• **Exercise instructions**: Omit the pictures and copy the entries exactly.

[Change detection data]
··········
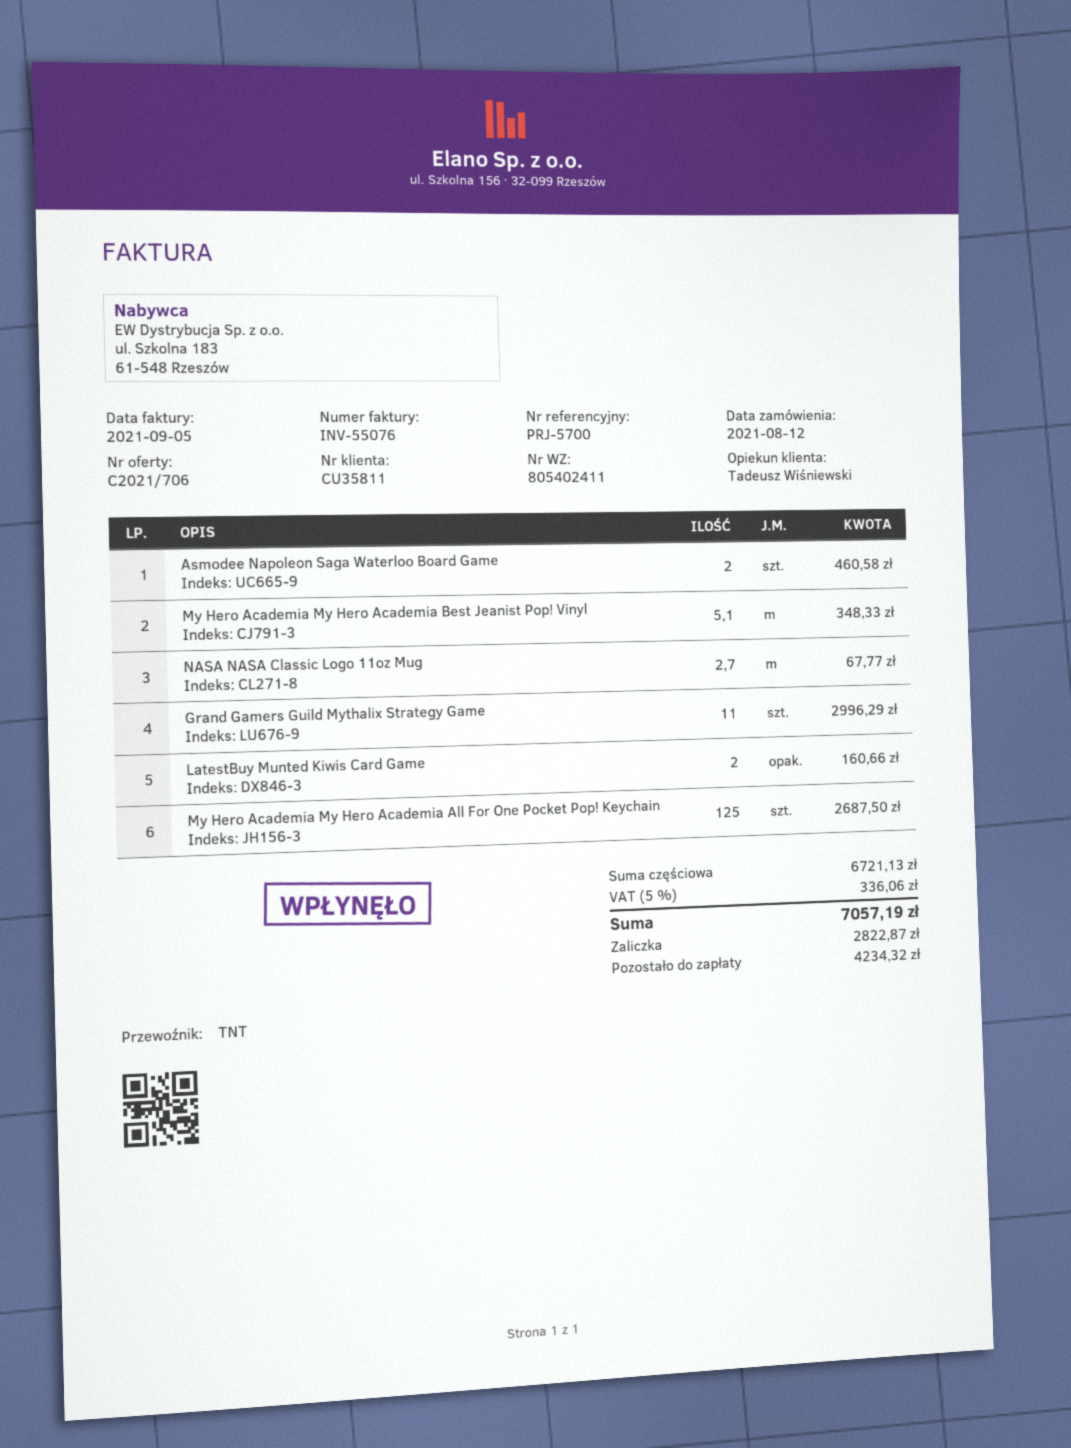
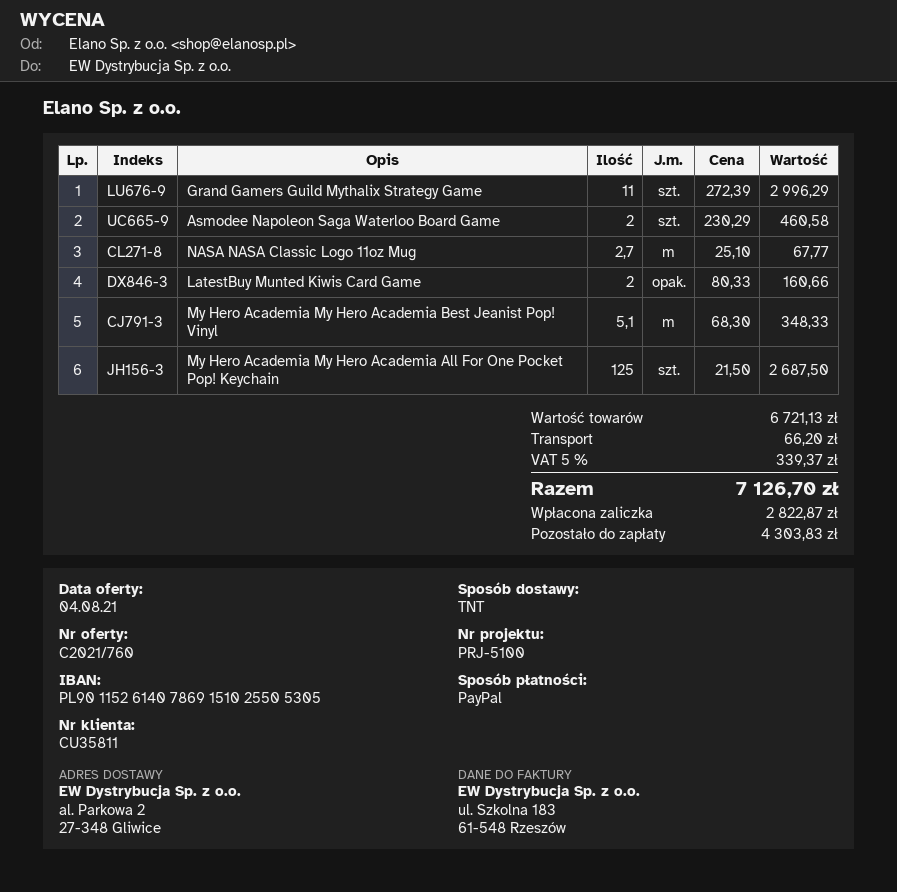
quote number: C2021/706 -> C2021/760
reference: PRJ-5700 -> PRJ-5100
shipping: none -> 66.20
tax: 5% = 336.06 -> 5% = 339.37
total: 7057.19 -> 7126.70
balance: 4234.32 -> 4303.83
··········
• **Answer for the task**:
quote number: C2021/706 -> C2021/760
reference: PRJ-5700 -> PRJ-5100
shipping: none -> 66.20
tax: 5% = 336.06 -> 5% = 339.37
total: 7057.19 -> 7126.70
balance: 4234.32 -> 4303.83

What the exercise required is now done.